Les accidents du travail affectent considérablement les résultats économiques de toutes les entreprises concernées, ils ont des effets encore plus ravageurs sur les entreprises de moins de vingt salariés.

Les mauvaises conditions de travail constituent une menace pour la santé publique et toute l’économie, affectant au passage la productivité et les comptes sociaux”, alerte un récent dossier du quotidien Le Monde qui liste une série d’indicateurs inquiétants (1). Maëlezig Bigi, chercheuse affiliée au Centre d’études de l’emploi et du travail (CEET), rappelle ainsi que “le coût des mauvaises conditions de travail sur le financement de la branche accidents du travail-maladies professionnelles de l’Assurance-maladie est de 11,7 milliards d’euros pour les prestations nettes”. Or, cette facture risque de grimper encore car la tendance n’est pas bonne : le montant des indemnités journalières pour maladie et par salarié a augmenté de 12 % en dix ans, selon la Caisse nationale d’assurance-maladie. Ces chiffres révèlent une triste réalité : après avoir baissé d’un tiers entre 1950 et 2010, les accidents du travail stagnent autour de 650 000 par an.
Ce constat ne doit toutefois surtout pas déboucher sur un quelconque fatalisme. À l’instar de nombreux experts, Philippe Mège, directeur technique chez Pôle Prévention, estime en effet que ces chiffres agissent
comme un trompe-l’œil : “Les entreprises qui s’engagent dans une démarche continue de prévention des risques et d’amélioration des conditions de travail obtiennent de vrais résultats, mais leurs progrès sont maqués, au niveau national, par les entreprises qui restent en marge de cette dynamique. Derrière la moyenne nationale, il y a une grande diversité de situation”.

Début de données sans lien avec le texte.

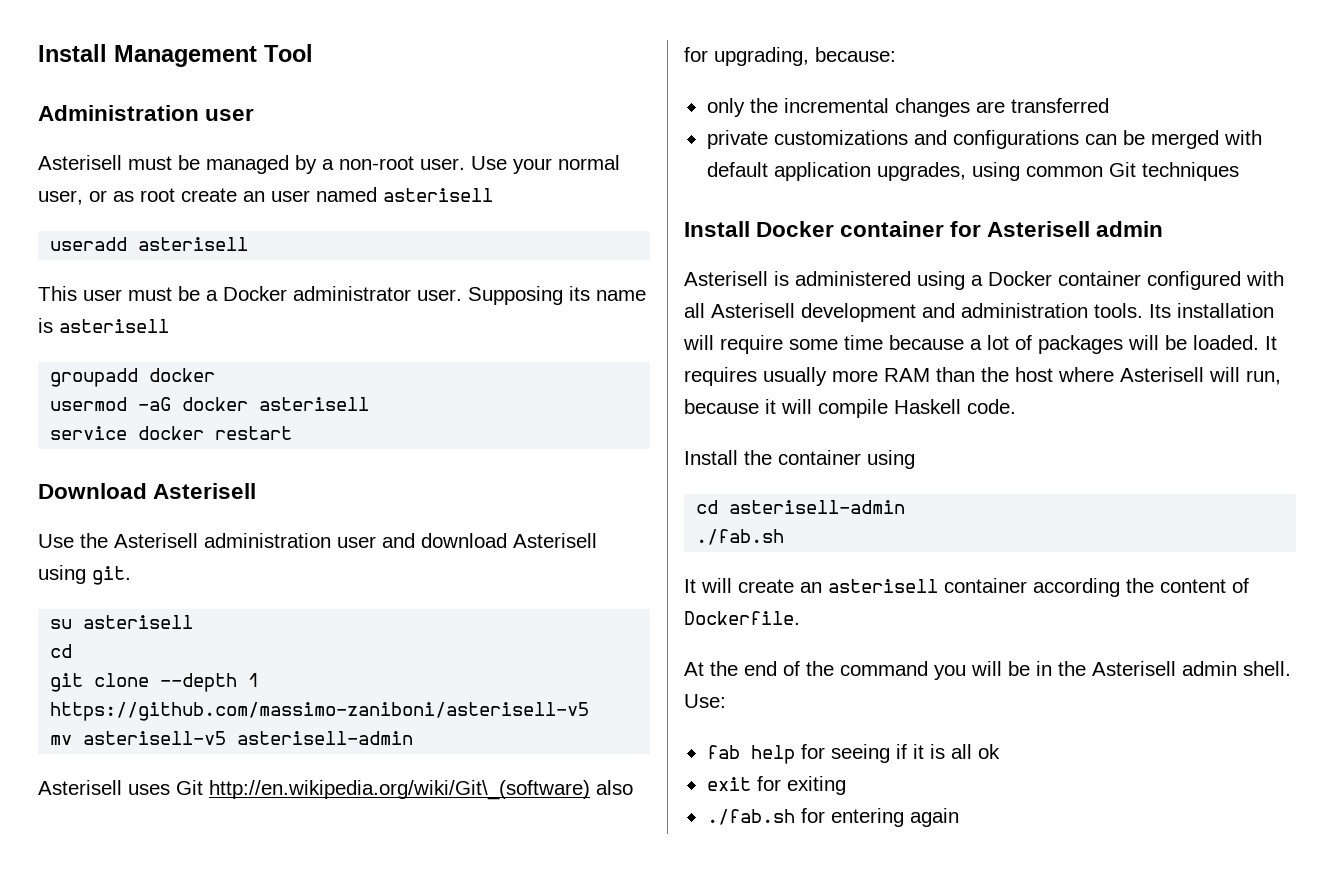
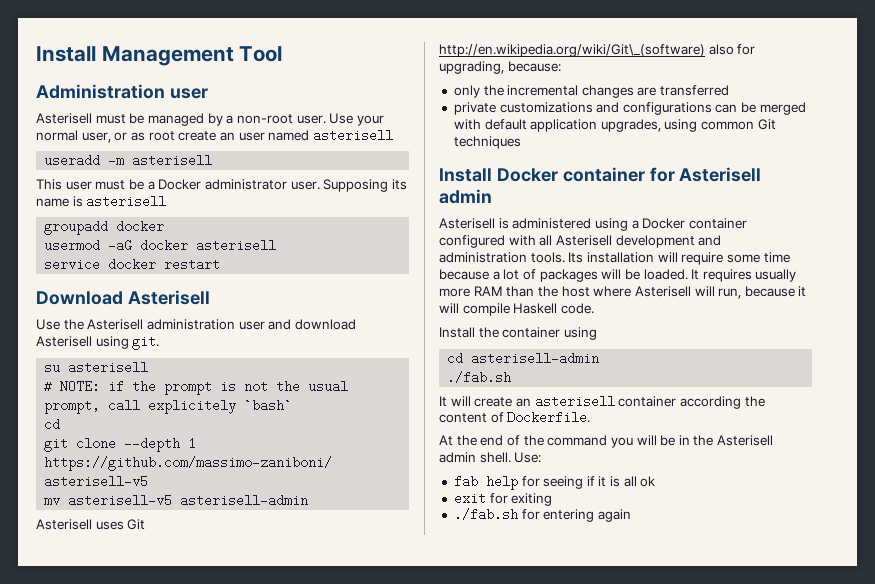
(128, 244) none -> [108,154,125,167] -m
(194, 622) none -> [44,380,349,395] [44,399,293,414] // # NOTE: if the prompt is not the usual prompt, call explicitely `bash`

Des progrès peuvent donc encore être accomplis. Dans le quatrième Plan Santé au Travail (PST 4), le ministère du Travail estimait “qu’un effort particulier doit être mené en direction des TPE dans la mise en œuvre des mesures de prévention car les accidents du travail graves et mortels des entreprises de moins de 20 salariés représentent 26 % des accidents enregistrés pour l’ensemble des entreprises alors que la population salariée des TPE représente 18 % de l’ensemble” (2)  C’est regrettable car, comme le démontre une nouvelle étude réalisée par l’INRS, si les accidents du travail affectent considérablement les résultats économiques de toutes les entreprises concernées, ils ont des effets encore plus ravageurs sur les entreprises de moins de vingt salariés (voir dossier pages 2 et 3).
Mais pour convaincre celles-ci de s’investir davantage dans la santé et la sécurité au travail, cette étude ne suffira évidemment pas : encore faut-il comprendre les motifs de leur retard ! Directeur général du cabinet BDO RH, Xavier Bontoux pointe la complexité des lois et règlements auxquels ces entreprises sont assujetties : “Les employeurs se perdent dans l’ensemble de leurs obligations” (3). Résultat : plutôt que d’être considérée comme un levier de performance, la prévention est vue comme une contrainte administrative de plus.
Pour résoudre ce gâchis économique et humain, l’incantation ne donnerait évidemment pas davantage de résultats que l’aggravation des sanctions réclamées par certains. La seule et unique solution consiste à apporter à un nombre toujours plus grand de TPE les conseils et ressources dont elles ont besoin pour s’engager sereinement dans une démarche de progrès. C’est en tout cas le beau défi que nous sommes déterminés relever avec vous en 2024 !

Le Monde, 10/12/23. (2) Le PST 4 est consultable sur travail-emploi.gouv.fr. (3) Les Échos, 23/10/23.